America has for years been a polarised powder keg waiting for the spark to ignite the fuse. It has come in the form of student protests against American support for Israel.

Protesters, counter-protesters and rent-a-mob have violently coalesced around the conflicting fates of Palestinians and the State of Israel.

As of Friday demonstrations have broken out on 140 college campuses in 45 states. More than 2,000 students have been arrested by police storming barricaded encampments and university buildings with riot gear.

President Joe Biden is trying to thread his way through the oft conflicting principles of freedom of speech and the rule of law. “There’s the right to protest but not the right to cause chaos,” he said.
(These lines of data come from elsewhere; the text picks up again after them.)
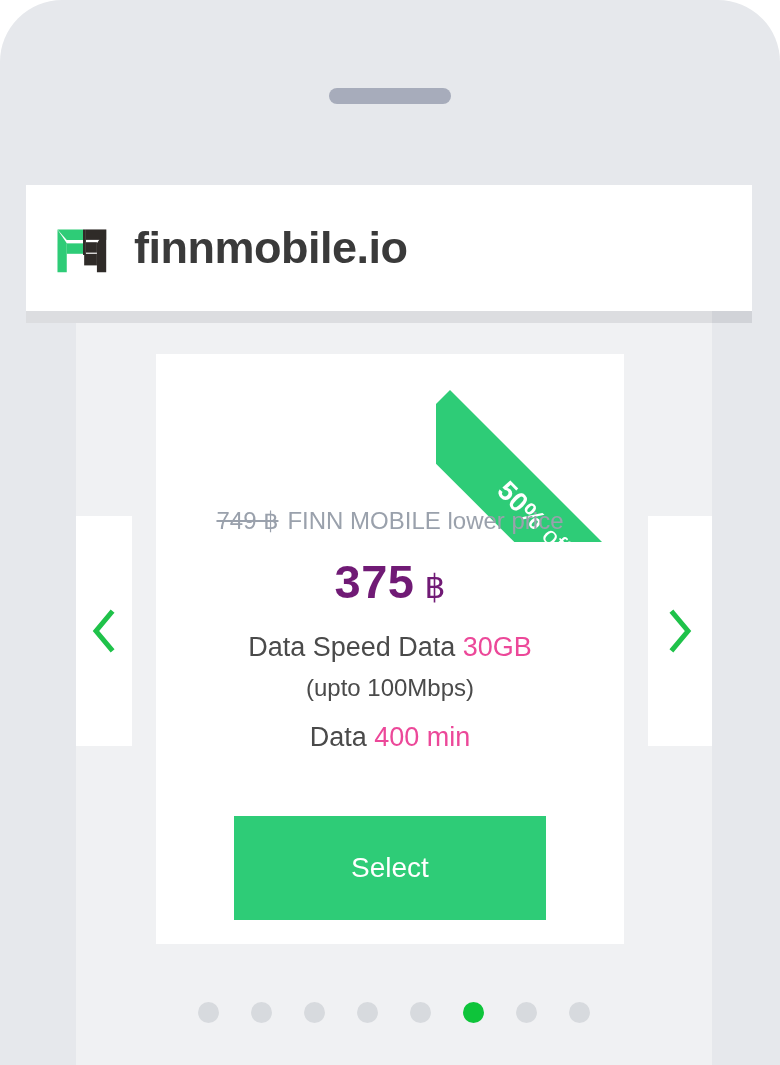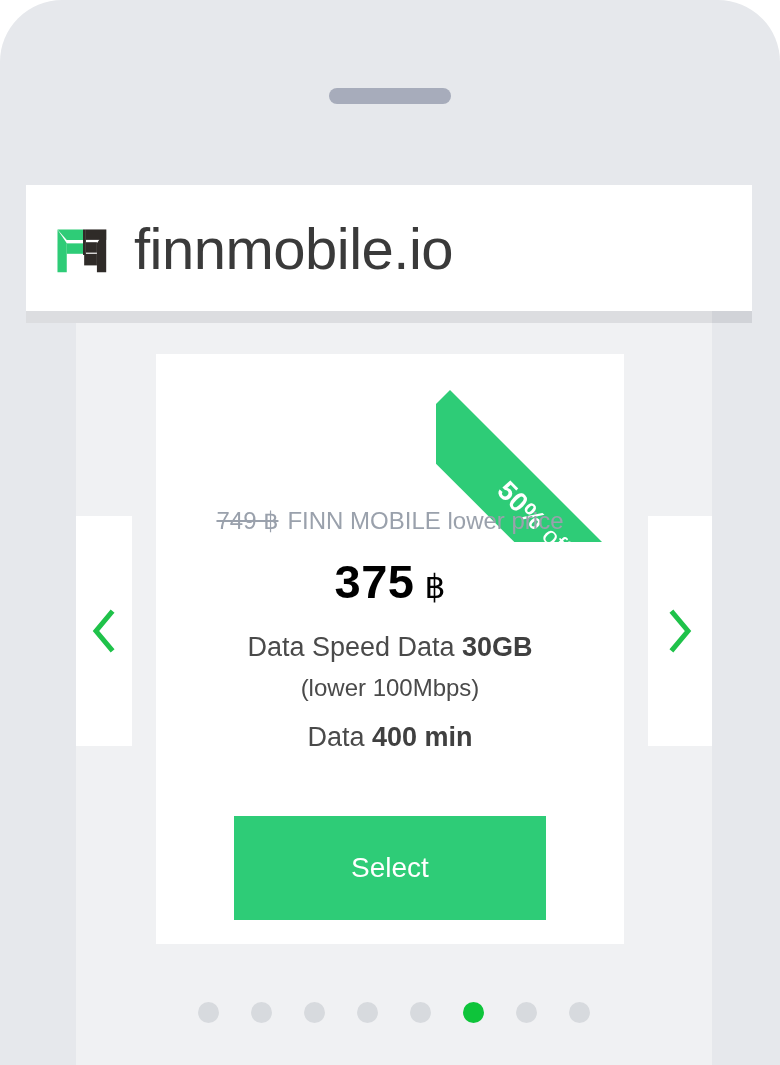--- a/index.html
+++ b/index.html
@@ -63,9 +63,9 @@
     flex: 0 0 auto;
   }
   .brand-name {
-    font-size: 58px;
+    font-size: 45px;
     color: #3a3a3a;
-    font-weight: 400;
+    font-weight: 700;
     letter-spacing: -0.5px;
     white-space: nowrap;
   }

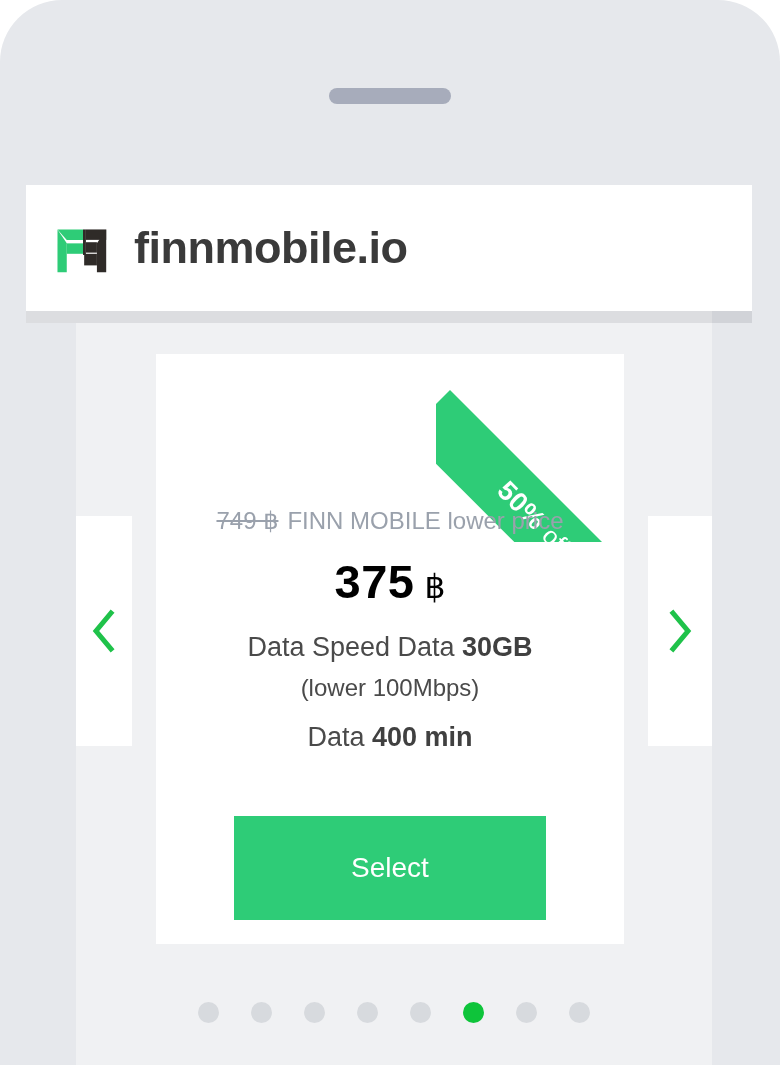--- a/index.html
+++ b/index.html
@@ -205,7 +205,7 @@
     left: 0;
     width: 100%;
     text-align: center;
-    color: #000000;
+    color: #701a75;
     white-space: nowrap;
   }
   .price-amount {

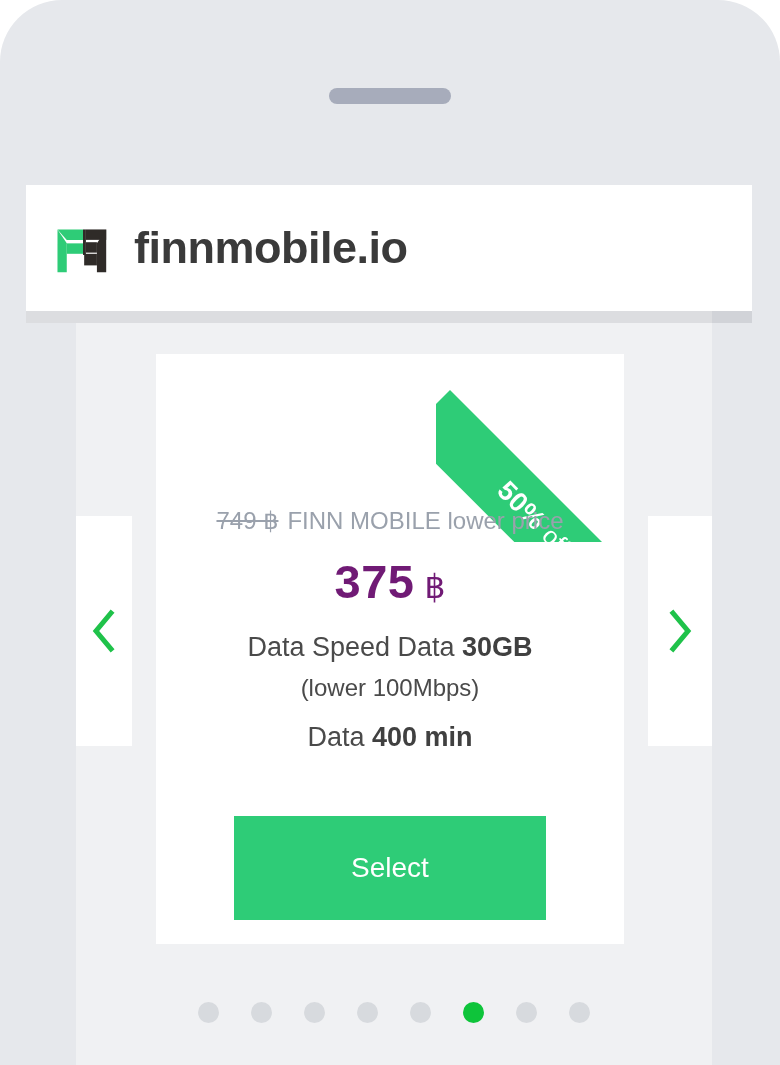--- a/index.html
+++ b/index.html
@@ -230,7 +230,7 @@
   .detail-data   { top: 278px; font-size: 27px; font-weight: 400; }
   .detail-speed  { top: 320px; font-size: 24px; font-weight: 400; color: #4a4a4a; }
   .detail-call   { top: 368px; font-size: 27px; font-weight: 400; }
-  .detail-line b { font-weight: 700; color: #404040; }
+  .detail-line b { font-weight: 400; color: #ec4899; }
 
   .select-button {
     position: absolute;

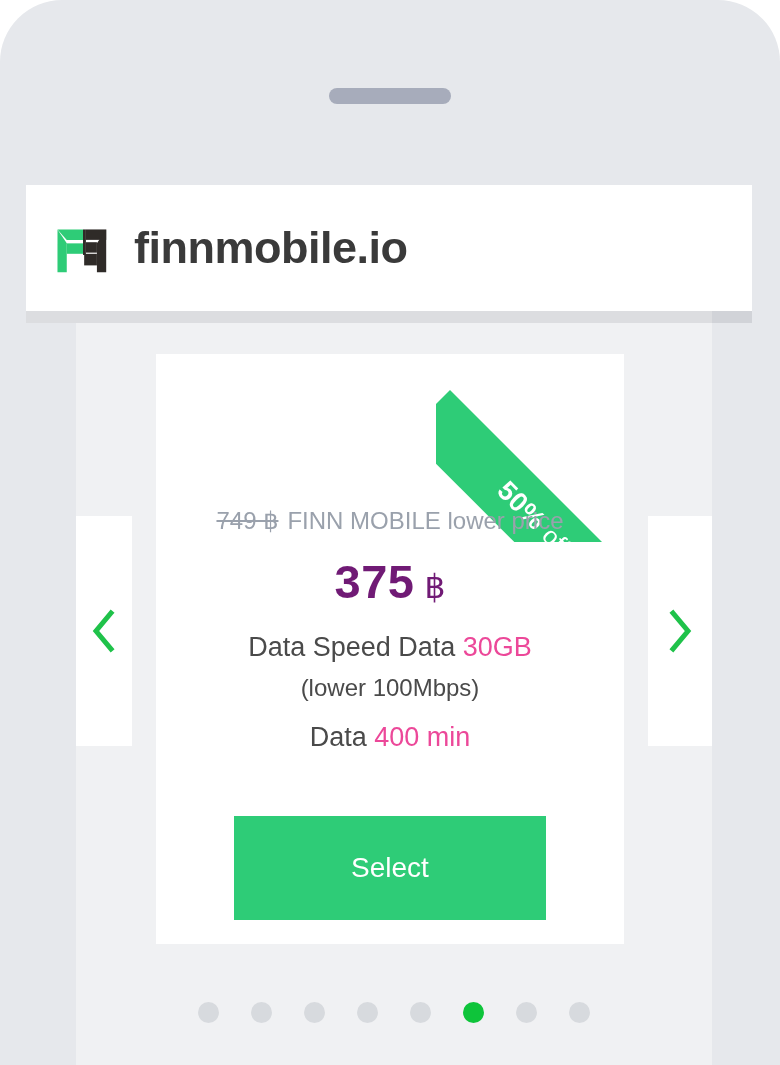--- a/index.html
+++ b/index.html
@@ -336,7 +336,7 @@
       <span>Data Speed Data </span><b>30GB</b>
     </div>
 
-    <div class="detail-line detail-speed">(lower 100Mbps)</div>
+    <div class="detail-line detail-speed">(upto 100Mbps)</div>
 
     <div class="detail-line detail-call">
       <span>Data </span><b>400 min</b>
At the same time he is standing firm on his support for Israel while privately bemoaning the fact that he is not being given sufficient credit for pressuring the government of Benjamin Netanyahu.

The political result could be a November victory for Donald Trump as young people continue their Gaza protest by boycotting the polls and the older generation vote for the strong man politics of Trump.

But what do the protesters want? It varies. Some what the total destruction of Israel. Others are focused on a ceasefire and the two-state solution. Still others have been drawn to the barricades by the issue of free speech. Counter-protesters fear that Israel and Jews in general are facing the problems of the 1930s. Rent-a-mob just sees an advantage in chaos.